I have begun to think of friendship less as something stable and more as something that requires repeated entry: a willingness to step back into another person’s life without waiting for the perfect conditions to do so. Without waiting to have the right words ready. Without waiting for the time that will finally make it easy. Ease, in this regard, has not been reliable. What remains possible is something less elegant. A message sent before it feels complete. A call made without rehearsing what it will contain. A presence that is sometimes uneven but still deliberate, still chosen in the midst of everything else that demands attention. Rilke writes, in Letters to a Young Poet, that love might be “two solitudes” that learn how to meet each other. I find myself wondering what kind of discipline that requires, and how often I have mistaken distance for that kind of solitude without sustaining the work it asks for. I am trying to learn that kind of presence, though I am aware that I am learning it late, and unevenly. There are friendships that will not survive that unevenness. I can see that now without needing to dramatize it. They will settle into memory, into a version of the past that remains intact precisely because it is no longer being tested by the present. There is a kind of mercy in that, even if it carries its own regret. There are others that will continue, altered but not erased. I am not always able to predict which will be which.

What I know is that the conditions that made distance possible have not changed. The days still fill themselves with things that feel urgent and necessary.

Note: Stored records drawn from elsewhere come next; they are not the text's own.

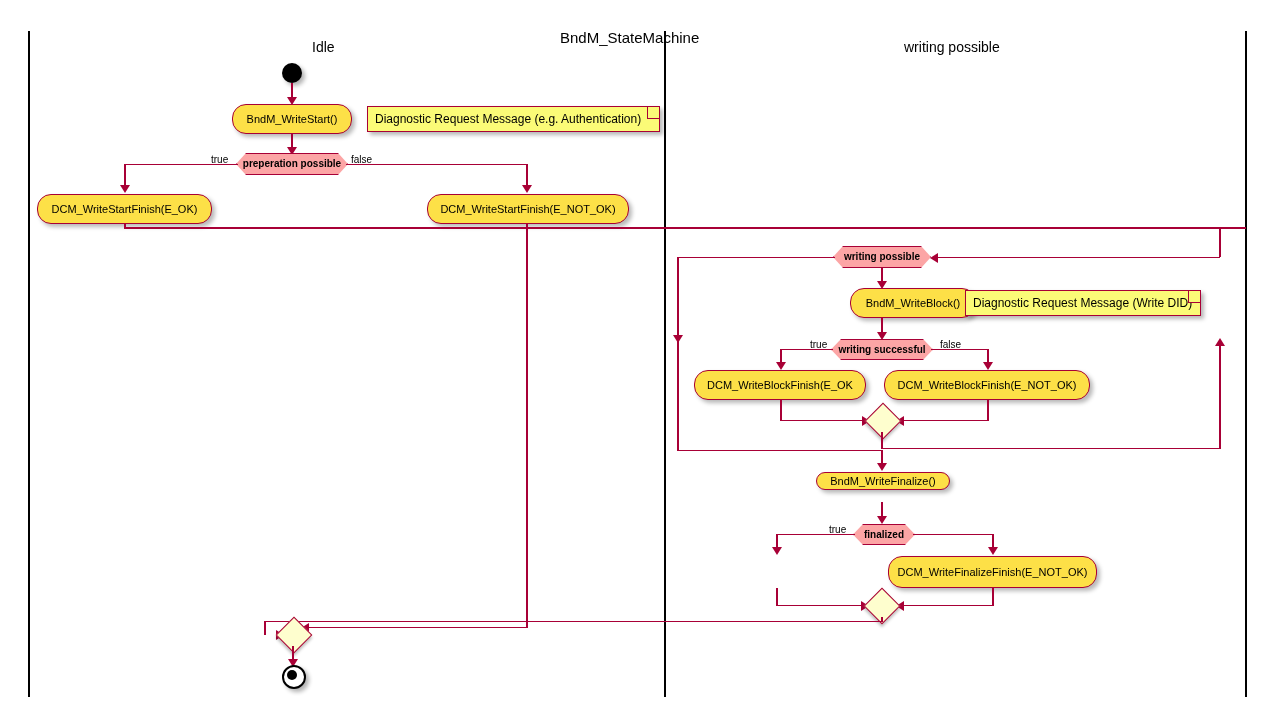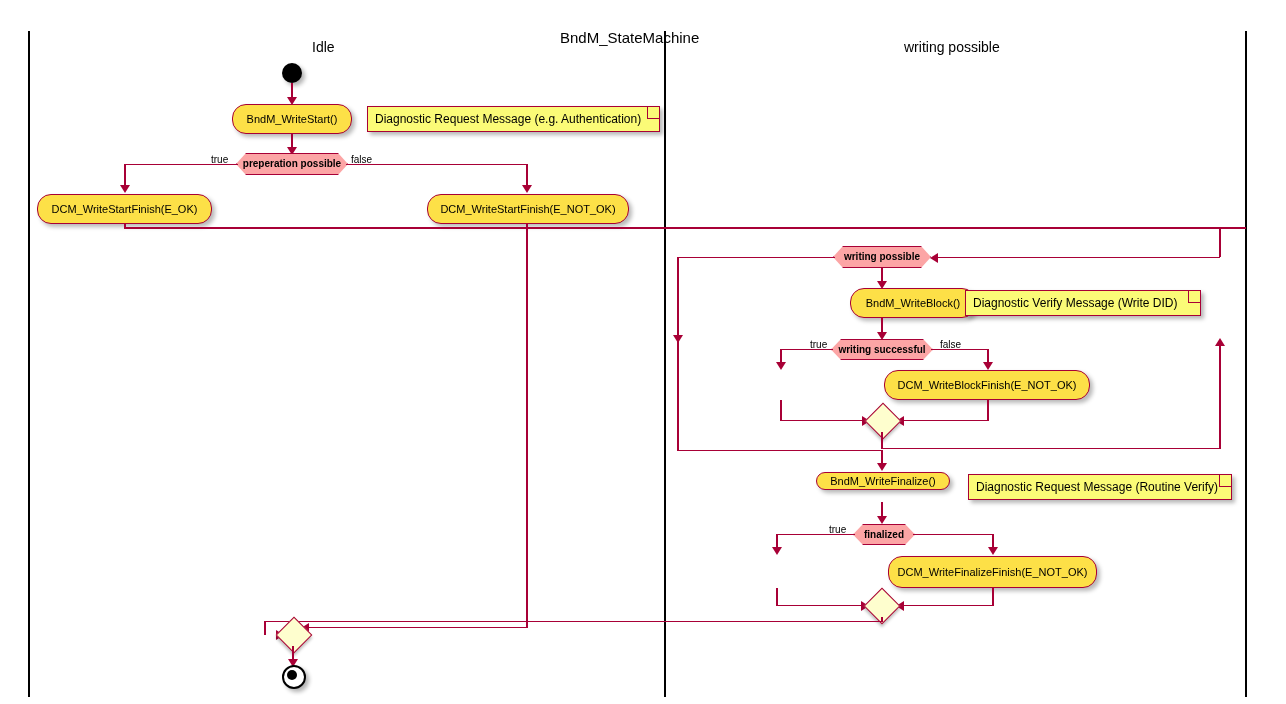--- a/index.html
+++ b/index.html
@@ -155,39 +155,40 @@
   <div class="arw left" style="left:930px;top:252.5px;"></div>
 
   <div class="dec" style="left:833px;top:246px;width:98px;height:22px;">writing possible</div>
 
   <div class="v" style="left:881.2px;top:268px;height:18px;"></div>
   <div class="arw down" style="left:877px;top:281px;"></div>
 
   <div class="act" style="left:850px;top:288px;width:126px;height:30px;">BndM_WriteBlock()</div>
 
   <div class="note" style="left:965px;top:290px;width:236px;height:26px;">
-    <span>Diagnostic Verify Message (Write DID)</span>
+    <span>Diagnostic Request Message (Write DID)</span>
     <span class="fold"></span>
   </div>
 
   <div class="v" style="left:881.2px;top:318px;height:18px;"></div>
   <div class="arw down" style="left:877px;top:332px;"></div>
 
   <div class="dec" style="left:831px;top:339px;width:102px;height:21px;">writing successful</div>
   <div class="glabel" style="left:810px;top:339px;">true</div>
   <div class="glabel" style="left:940px;top:339px;">false</div>
 
   <div class="h" style="left:780px;top:348.5px;width:53px;"></div>
   <div class="v" style="left:780px;top:348.5px;height:18px;"></div>
   <div class="arw down" style="left:775.8px;top:362px;"></div>
 
   <div class="h" style="left:931px;top:348.5px;width:58px;"></div>
   <div class="v" style="left:987.4px;top:348.5px;height:18px;"></div>
   <div class="arw down" style="left:983.2px;top:362px;"></div>
 
+  <div class="act" style="left:694px;top:370px;width:172px;height:30px;">DCM_WriteBlockFinish(E_OK</div>
   <div class="act" style="left:884px;top:370px;width:206px;height:30px;">DCM_WriteBlockFinish(E_NOT_OK)</div>
 
   <div class="v" style="left:780px;top:400px;height:21px;"></div>
   <div class="h" style="left:780px;top:419.5px;width:84px;"></div>
   <div class="arw right" style="left:862px;top:415.5px;"></div>
 
   <div class="v" style="left:987.4px;top:400px;height:21px;"></div>
   <div class="h" style="left:900px;top:419.5px;width:89px;"></div>
   <div class="arw left" style="left:896px;top:415.5px;"></div>
 
@@ -200,24 +201,20 @@
 
   <div class="h" style="left:677px;top:256.5px;width:158px;"></div>
   <div class="v" style="left:677px;top:256.5px;height:194px;"></div>
   <div class="arw down" style="left:672.8px;top:335px;"></div>
   <div class="h" style="left:677px;top:449.5px;width:206px;"></div>
   <div class="v" style="left:881.2px;top:449.5px;height:18px;"></div>
   <div class="arw down" style="left:877px;top:463px;"></div>
 
   <div class="act" style="left:816px;top:472px;width:134px;height:18px;">BndM_WriteFinalize()</div>
 
-  <div class="note" style="left:968px;top:474px;width:264px;height:26px;">
-    <span>Diagnostic Request Message (Routine Verify)</span>
-    <span class="fold"></span>
-  </div>
 
   <div class="v" style="left:881.2px;top:502px;height:18px;"></div>
   <div class="arw down" style="left:877px;top:516px;"></div>
 
   <div class="dec" style="left:853px;top:524px;width:62px;height:21px;">finalized</div>
   <div class="glabel" style="left:829px;top:524px;">true</div>
 
   <div class="h" style="left:776px;top:533.5px;width:79px;"></div>
   <div class="v" style="left:776px;top:533.5px;height:18px;"></div>
   <div class="arw down" style="left:771.8px;top:547px;"></div>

The people I care about are still dispersed, still moving through lives that I can only partially witness. Nothing about that arrangement guarantees continuity. And yet, I find myself resisting the idea that this is simply how things must be. When I say this, I do not mean it in the simple sense of declaring about what I will do differently. What I have, instead, are smaller adjustments. A willingness to interrupt as my therapist once put it, my own patterns of delay. Though I am no longer sure delay is the deepest problem. The deeper pattern is reaching out as if absence can be reversed by a single message, then mistaking the relief of contact for the work of repair. To respond before the message acquires too much weight. To reach out without waiting to be certain that it will be received in the way I intend. To accept that some attempts will fail, that some silences will remain, that some interpretations of my life will continue without my participation. And still, to try. Though I no longer assume trying is the same as mending.